Tentang mi, investor Indonesia mengucurkan jutaan dollar AS untuk mengembangkan pabrik mi instan di Serbia. Pabrik itu dikembangkan antara lain oleh Indo Serbia Food yang berada di bawah bendera Salim Group dan Bawazir Group. Pabrik itu berdiri sejak tahun 2010, dan kini memasok 40.000 karton mi instan per bulan ke wilayah eks Yugoslavia, Albania, Bulgaria, dan Romania. Pihak Indo Serbia Food sedang merintis kembali kerja sama dengan distributor di Hongaria, Slowakia, dan Ceko.
Politik
Seiring dengan menguatnya kerja sama ekonomi, dalam bidang politik dan kebudayaan, relasi kedua negara juga terus meningkat. Kunjungan Selakovic ke Jakarta Senin lalu merupakan kunjungan balasan atas kunjungan Retno ke Belgrade pada Oktober 2021. Kala itu, pertemuan keduanya terjadi di sela-sela pertemuan tingkat tinggi peringatan ke-60 Gerakan Non-blok.
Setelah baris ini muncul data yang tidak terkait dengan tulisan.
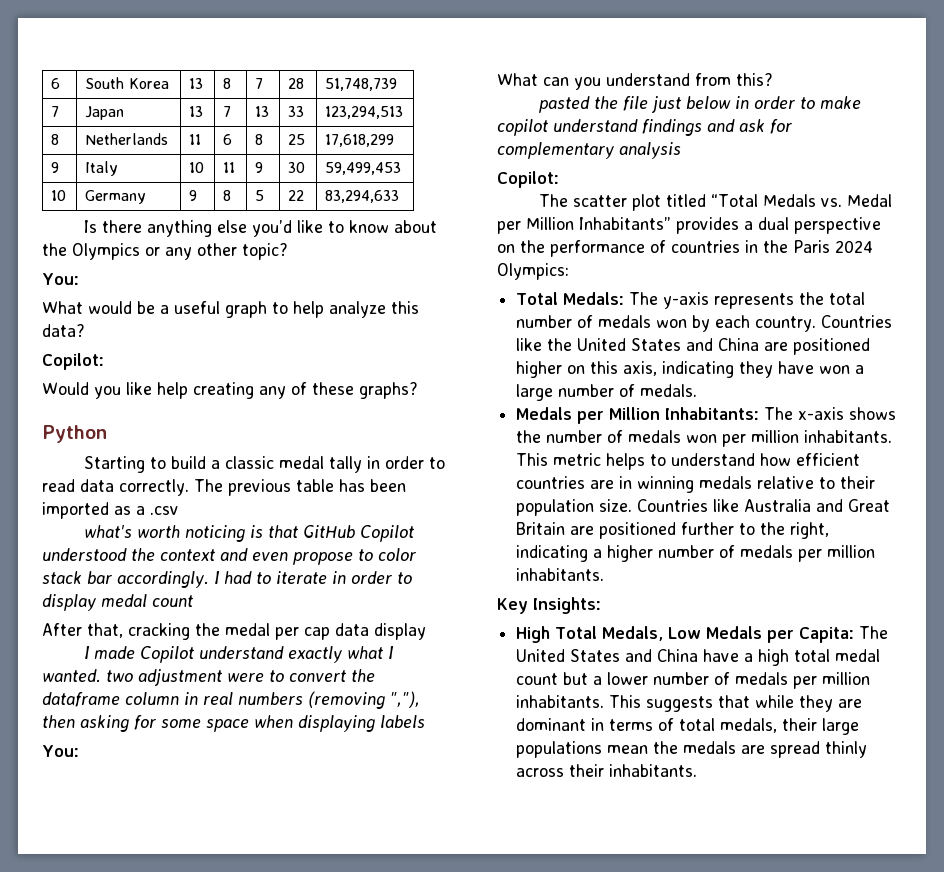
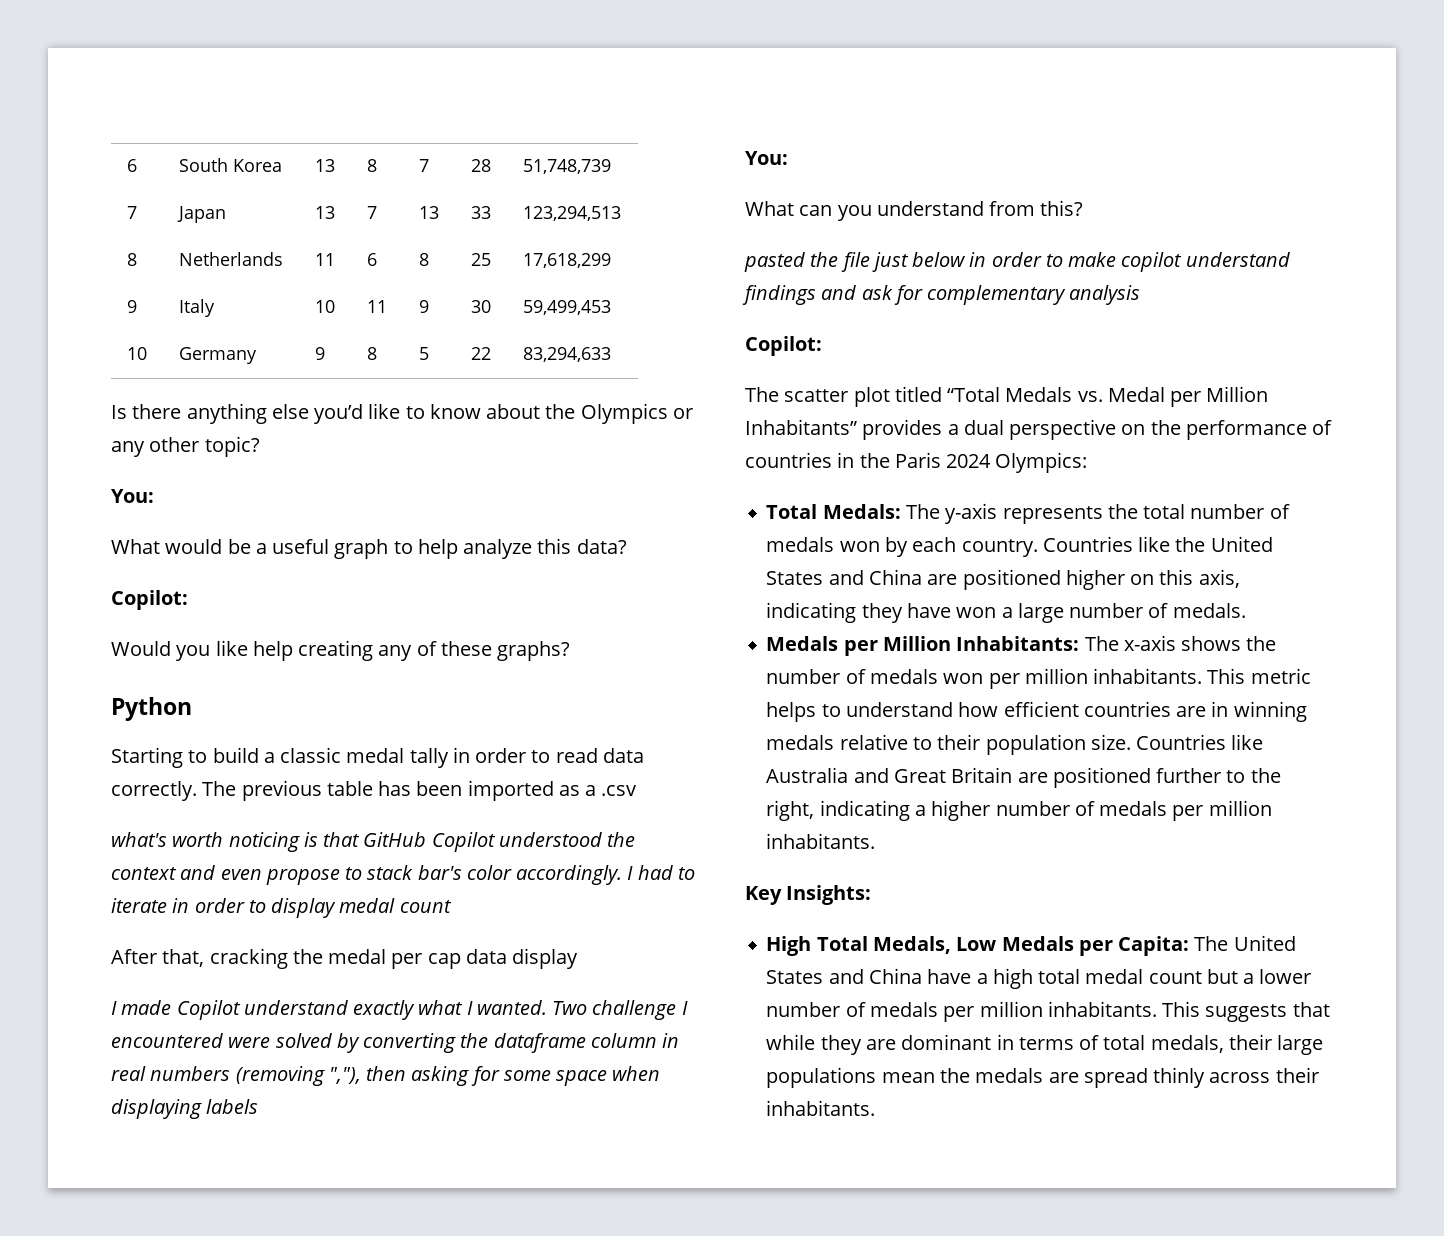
- what's worth noticing is that GitHub Copilot understood the context and even propose to color stack bar accordingly.
+ what's worth noticing is that GitHub Copilot understood the context and even propose to stack bar's color accordingly.
- I made Copilot understand exactly what I wanted. two adjustment were to convert the dataframe column in real numbers (removing ","), then asking for some space when displaying labels
+ I made Copilot understand exactly what I wanted. Two challenge I encountered were solved by converting the dataframe column in real numbers (removing ","), then asking for some space when displaying labels

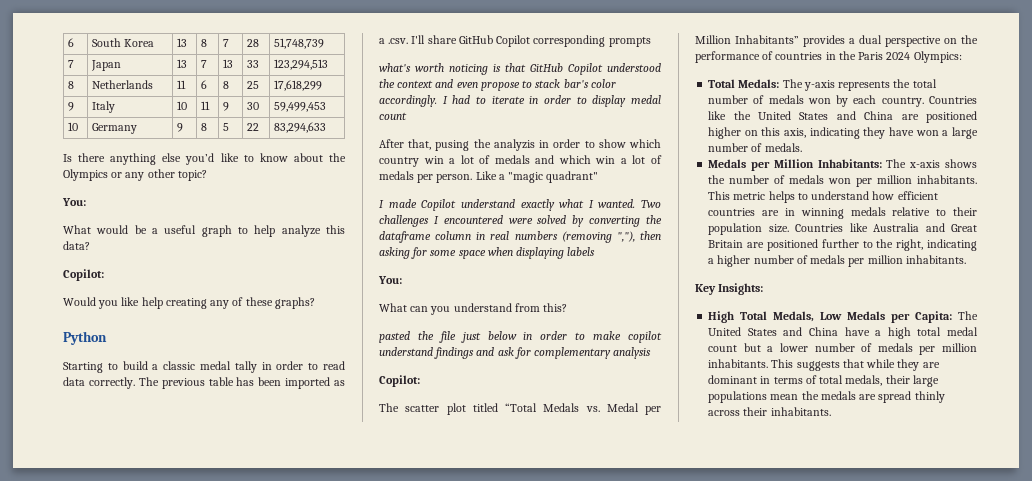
- The previous table has been imported as a .csv
+ The previous table has been imported as a .csv. I'll share GitHub Copilot corresponding prompts
- After that, cracking the medal per cap data display
+ After that, pusing the analyzis in order to show which country win a lot of medals and which win a lot of medals per person. Like a "magic quadrant"
- Two challenge I encountered were solved by converting the dataframe column in real numbers (removing ","), then asking for some space when displaying labels
+ Two challenges I encountered were solved by converting the dataframe column in real numbers (removing ","), then asking for some space when displaying labels

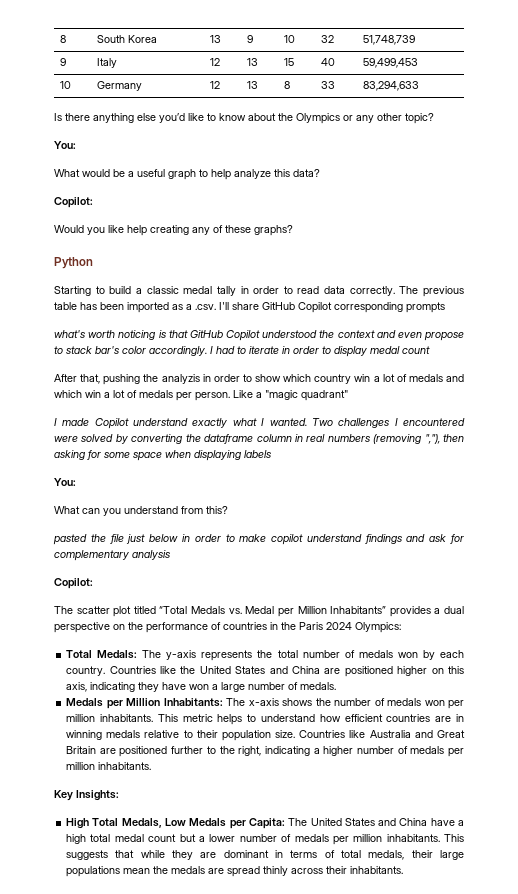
- 6 | South Korea | 13 | 8 | 7 | 28 | 51,748,739
- 7 | Japan | 13 | 7 | 13 | 33 | 123,294,513
- 8 | Netherlands | 11 | 6 | 8 | 25 | 17,618,299
- 9 | Italy | 10 | 11 | 9 | 30 | 59,499,453
+ 8 | South Korea | 13 | 9 | 10 | 32 | 51,748,739
+ 9 | Italy | 12 | 13 | 15 | 40 | 59,499,453
- 10 | Germany | 9 | 8 | 5 | 22 | 83,294,633
+ 10 | Germany | 12 | 13 | 8 | 33 | 83,294,633
- After that, pusing the analyzis in order to show which country win a lot of medals and which win a lot of medals per person.
+ After that, pushing the analyzis in order to show which country win a lot of medals and which win a lot of medals per person.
Bagi Indonesia, Serbia adalah mitra penting di wilayah Eropa Tenggara. Kehadiran keduanya dalam GNB menunjukkan aspirasi yang sama. Dalam hubungan diplomatik, Indonesia dan Serbia sepakat untuk terus memperkuatnya. Hal itu antara lain ditandai dengan penandatanganan nota kesepahaman Konsultasi Politik antara Indonesia dan Serbia oleh Retno dan Selakovic. Nota kesepahaman itu menjadi dasar Forum Konsultasi Bilateral Indonesia-Serbia guna membahas berbagai isu yang menjadi kepentingan bersama.
Salah satu isu global yang dalam pertemuan antara Retno dan Selakovic menjadi pembahasan bersama adalah perang di Ukraina. Indonesia sekali lagi menekankan pentingnya memperkuat sikap saling percaya dan mengedepankan resolusi damai.
”Setiap negara memikul tanggung jawab untuk berkontribusi dalam menciptakan lingkungan yang memungkinkan untuk penyelesaian konflik secara damai,” kata Retno.